Chris Smith is a guy you always knew would make it because he’s LA’s version of a triple threat: He’s funny, he can act and he’s a looker. CBS’s highly promoted fall sitcom, We Are Men has already been canceled, but Smith left a lasting impression as the likable straight character Carter, the innocent in a sea of agendas, who is suddenly single for the first time since freshman year of college. Even though his image—jumping into a pool between Tony Shalhoub and Jerry O’Connell—was plastered all over LA, he says he’s most frequently recognized as a member of the eight-years running sketch group Harvard Sailing Team. The award-winning, nine-member ensemble is known for executing high-concept ideas with nimble precision and, frequently, choreography.
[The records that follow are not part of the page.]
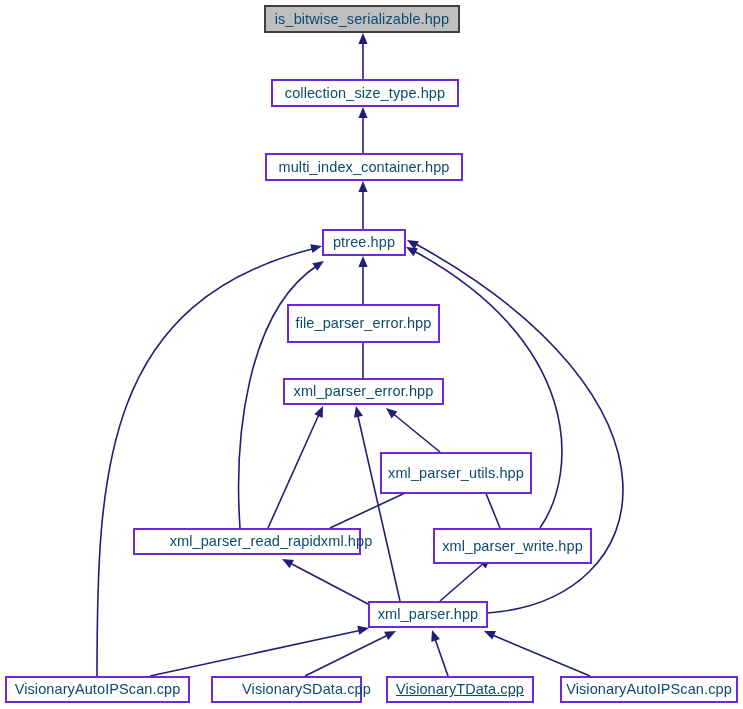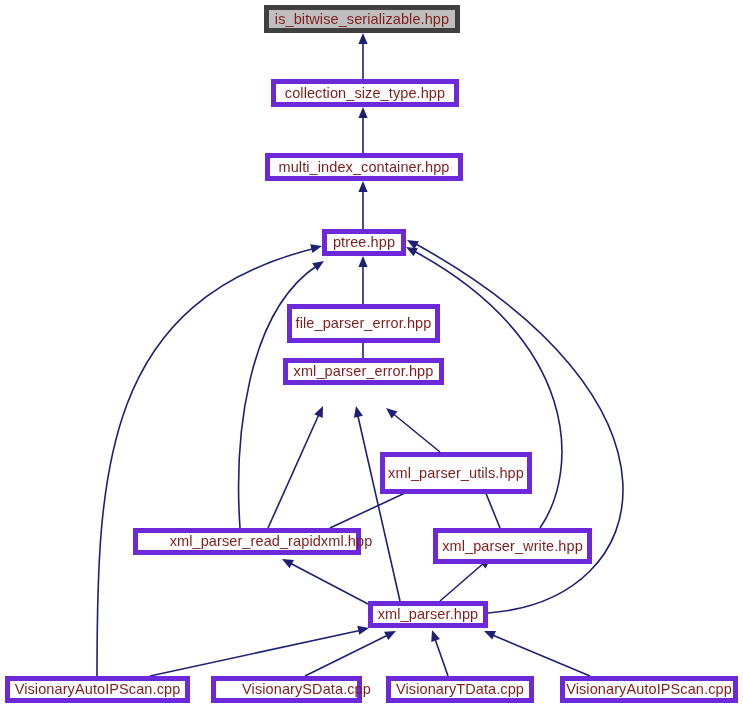"is_bitwise_serializable.hpp" .node { border: 5px solid #6d28d9 -> 2px solid #6d28d9; color: #7f1d1d -> #0c4a6e }
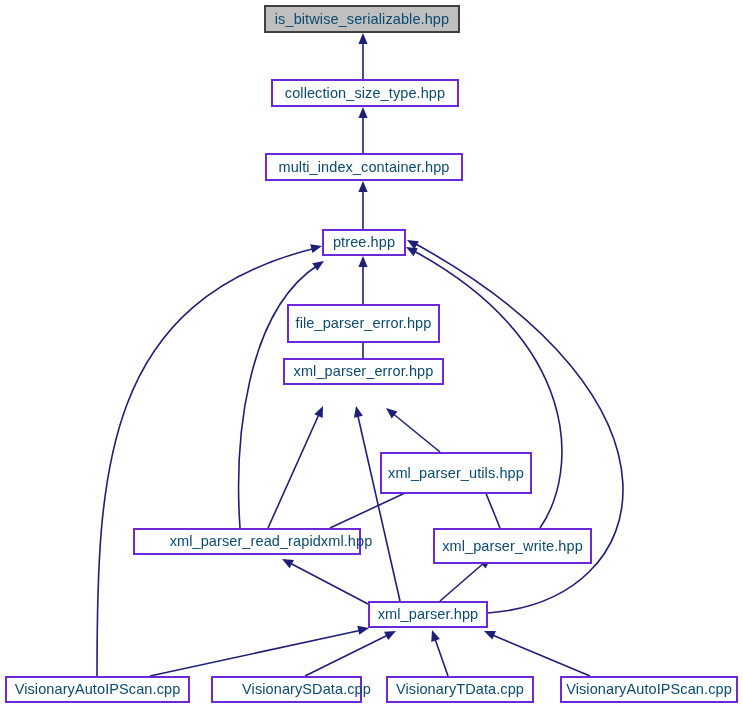"xml_parser_error.hpp" div.node { top: 358px -> 378px }
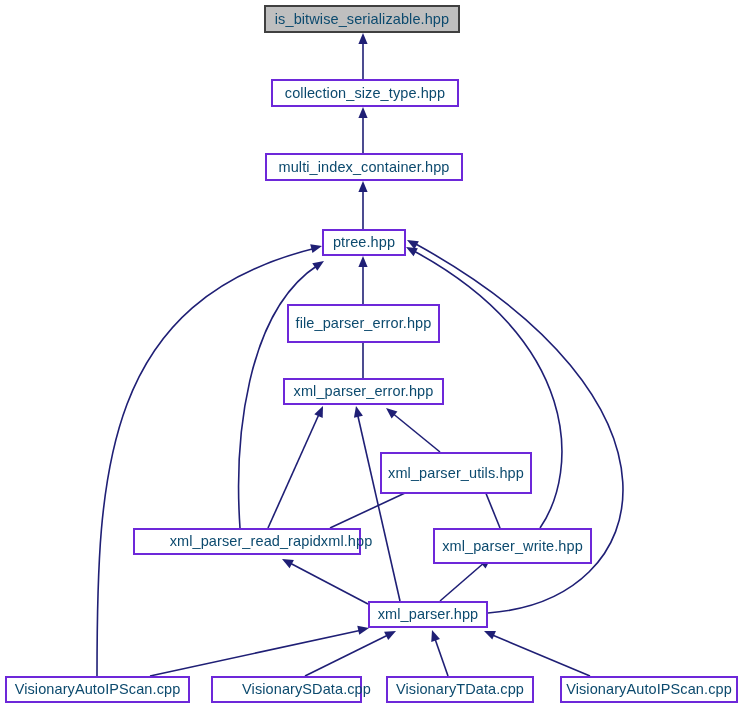"VisionaryTData.cpp" div.node { text-decoration: none -> underline }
One of their best sketches is nothing more than a series of greetings at a cocktail party, but the repetition of the greeting—an awkward pelvic motion followed by an exaggerated vertical clap, which is never explained—builds in a hilarious momentum. Also a member of HST is Smith’s wife Rebecca Delgado Smith, a successful actor herself, who’s been with him since college.

 

Time Out Los Angeles: As a long-term-relationship guy, could you relate to your character on We Are Men?

Chris Smith: I totally got that. If I were newly single, I’d not know what to do, or how to date. I’ve been with Rebecca for ten and a half years now.

Time Out Los Angeles: That was before texting!

Chris Smith: I wonder how we communicated. I think I just called her on my Nokia? I don’t know how I wooed her, but it was probably a lot of talking face-to-face, which was nice because she has a good face.

Time Out Los Angeles: Has it been difficult to both be actors?

Chris Smith: I don’t know any other way, but I feel lucky to have a partner. We help each other with emails and auditions. And we’re able to vent about the stresses, the things you can’t control. We lean on each other. It’s made me feel more in control of this really unpredictable path.

Time Out Los Angeles: You have the least Google-able name. Do you have a Google alert?

Chris Smith: No. Never. There are just so many Chris Smiths. But I want to be the best Chris Smith—not only that I can be, but that others can be.

 

Catch Smith in Enough Said, in theaters now, and in CBS’ We Are Men. Stay tuned to HarvardSailingTeam.com for performance dates of a new live revue currently in the works, and for a release date of the group’s forthcoming Above Average channel.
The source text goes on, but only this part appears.